Für Grundstücke mit forst- oder landwirtschaftlicher Bewirtschaftung ist eine einheitliche Steuermesszahl von 6,0‰ festgelegt.
Bei Grundstücken der Art B unterscheidet sich die Steuermesszahl in folgende Werte:

  • 2,6‰ für Einfamilienhäuser (bis 38346 Euro Einheitswert, danach 3,5‰)
  • 3,1‰ für Zweifamilienhäuser
  • 3,5‰ für sonstige Immobilien

Die generelle Formel lautet daher:

Einheitswert (Grundstückswert inkl. Bebauung) x Steuermesszahl = Grundsteuermessbetrag.
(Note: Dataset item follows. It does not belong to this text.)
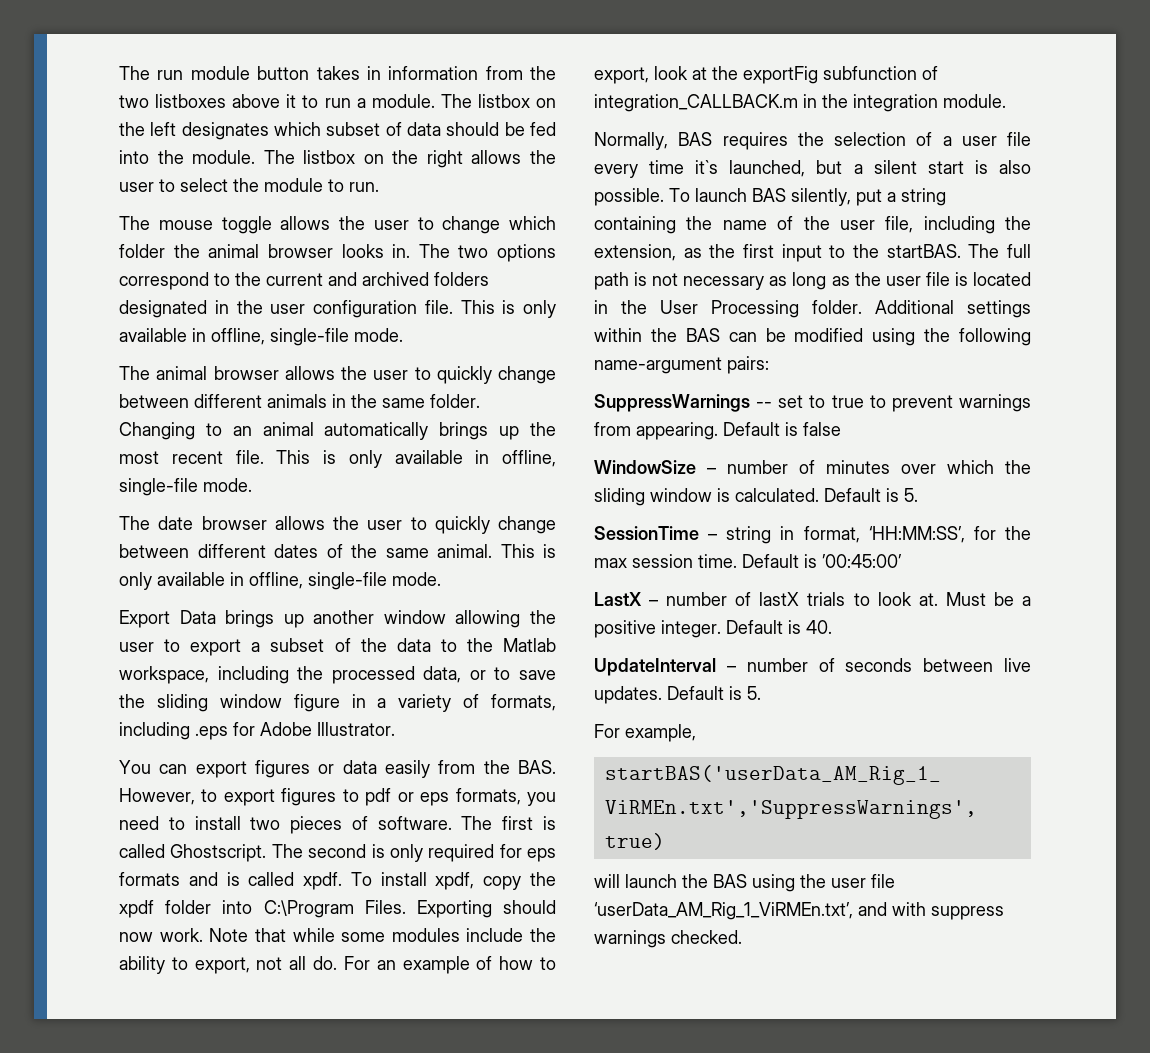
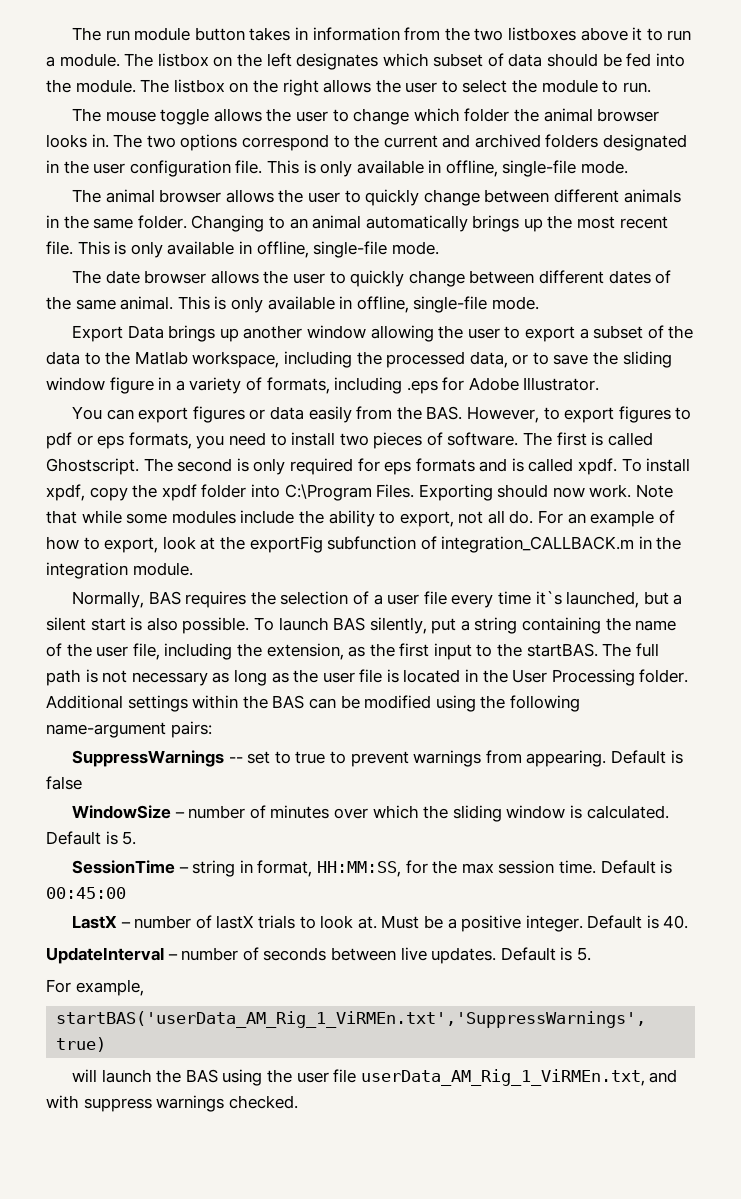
[868,526,965,543] ‘HH:MM:SS’, -> [316,861,401,877] HH:MM:SS,
[822,554,902,568] ’00:45:00’ -> [46,887,126,899] 00:45:00
[594,902,853,920] ‘userData_AM_Rig_1_ViRMEn.txt’, -> [360,1069,645,1086] userData_AM_Rig_1_ViRMEn.txt,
Die tatsächliche Steuerlast ergibt sich dabei über den von Gemeinde zu Gemeinde anders festgelegten Hebesatz, dadurch kann die Grundsteuer trotz gleichem Grundstückswert in verschiedenen Gemeinden unterschiedlich hoch ausfallen.
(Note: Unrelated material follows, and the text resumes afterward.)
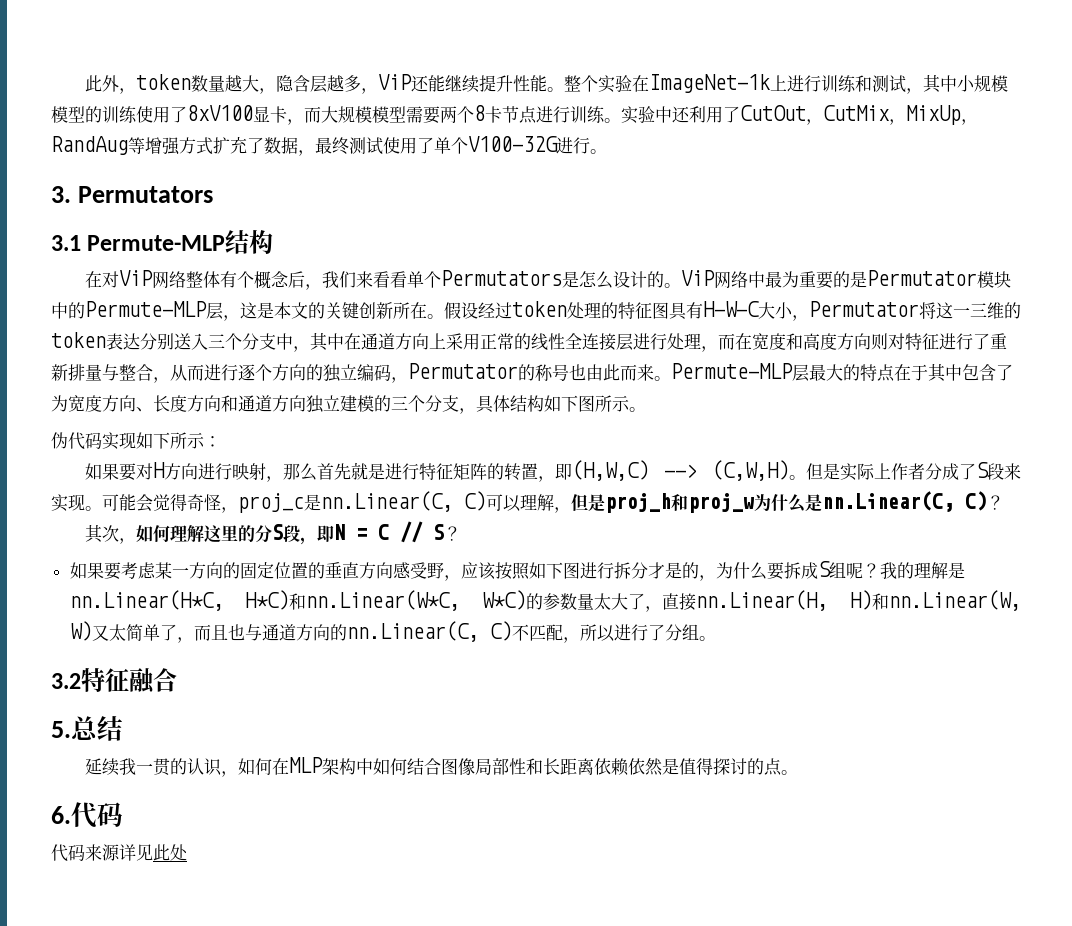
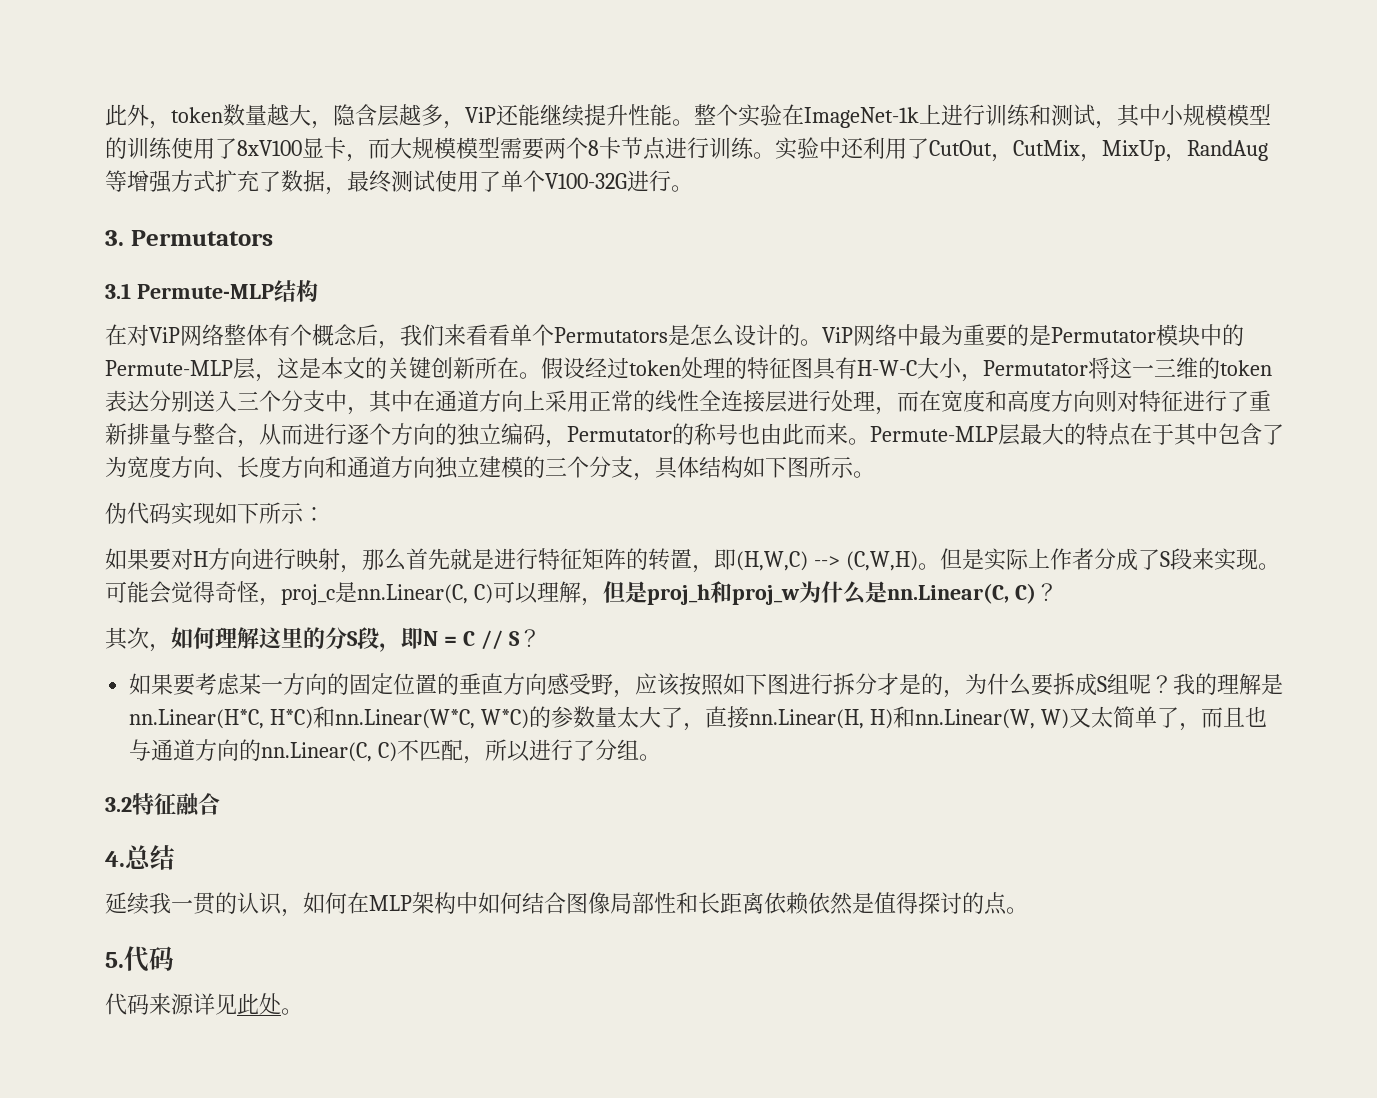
[51,721,71,738] 5. -> [105,851,125,867] 4.
[51,806,71,824] 6. -> [105,952,124,968] 5.
(187, 852) none -> [281,1008,303,1015] 。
Alter und Größe des Gebäudes sind bei der Höhe der Grundsteuer ebenfalls Einflussfaktoren, denn je größer das Gebäude ist, desto höher wird im Normalfall die Grundsteuer ausfallen. Bei älteren Gebäuden sinkt dagegen die Grundsteuer tendenziell.

Aufkommen

Das Aufkommen der Grundsteuer setzte sich im Jahr 2012 wie folgt zusammen:

Bundesland

Aufkommen Grundsteuer A in €

Aufkommen Grundsteuer B in €

Durchschnittlicher Hebesatz

Baden-Württemberg

45.917.377

1.566.570.511

376%

Bayern

83.209.507

1603341845

379%

Berlin

66.593

756.677.328

810%

Brandenburg

13.548.194

237.122.549

379%

Bremen

202.651

157.877.019

572%

Hamburg

772.802

425.477.985

540%

Hessen

17.896.117

790.047.236

333%

Mecklenburg-Vorpommern

14.288.661

152.413.161

371%

Niedersachsen

6.826.741

1.184.138.059

388%

Nordrhein-Westfalen

40.108.997

2.883.194.979

444%

Rheinland-Pfalz

18.839.497

488.004.733

343%

Saarland

1.317.854

114.626.537

347%

Sachsen

14.210.000

462.736.000

450%

Sachsen-Anhalt

22.571.114

211.993.379

380%

Schleswig-Holstein

20.940.046

370.884.064

336%

Thüringen

11.065.119

201.668.132

346%

Deutschland

Gesamt 373.221.939

Gesamt 11.606.773.517

410%

Beispielrechnung

Für unser Berechnungsbeispiel nehmen wir ein Grundstück mit einem Zweifamilienhaus in der Gemeinde Berlin, welches mit einem Gesamtwert in Höhe von 35000 Euro festgelegt ist.

Zuerst multiplizieren wir den Gesamtwert des Objekts mit der dafür vorgesehenen Steuermesszahl von 3,1‰:

35000 * 0,0035 = 122,50

So erhalten wir einen Grundsteuermessbetrag von 122,50 Euro. Anschließend rechnen wir noch den in Berlin üblichen Hebesatz von 810% an:

122,50 * 8,1 = 992.25 Euro

somit ergibt sich also eine Grundsteuerlast von 992.25 Euro im Jahr bzw. 82,69 Euro im Monat.

Umlegung auf den Mieter

Grundsteuern können laut Betriebskostenverordnung anteilig umgelegt werden, sofern darüber eine konkrete und ausdrückliche Vereinbarung im Mietvertrag getroffen wurde. Für Gebäude, die gewerblich und privat genutzt werden, muss die Grundsteuer separiert werden. Denn die Grundsteuer für Gewerbeeinheiten fällt höher aus als die von Wohnung in privater Nutzung. Bei Grundsteuernachzahlungen darf der Vermieter vom Mieter den anteiligen Betrag einfordern, sollte es zu einer Grundsteuerrückzahlung kommen, muss der Vermieter dem Mieter anteilig diese erstatten.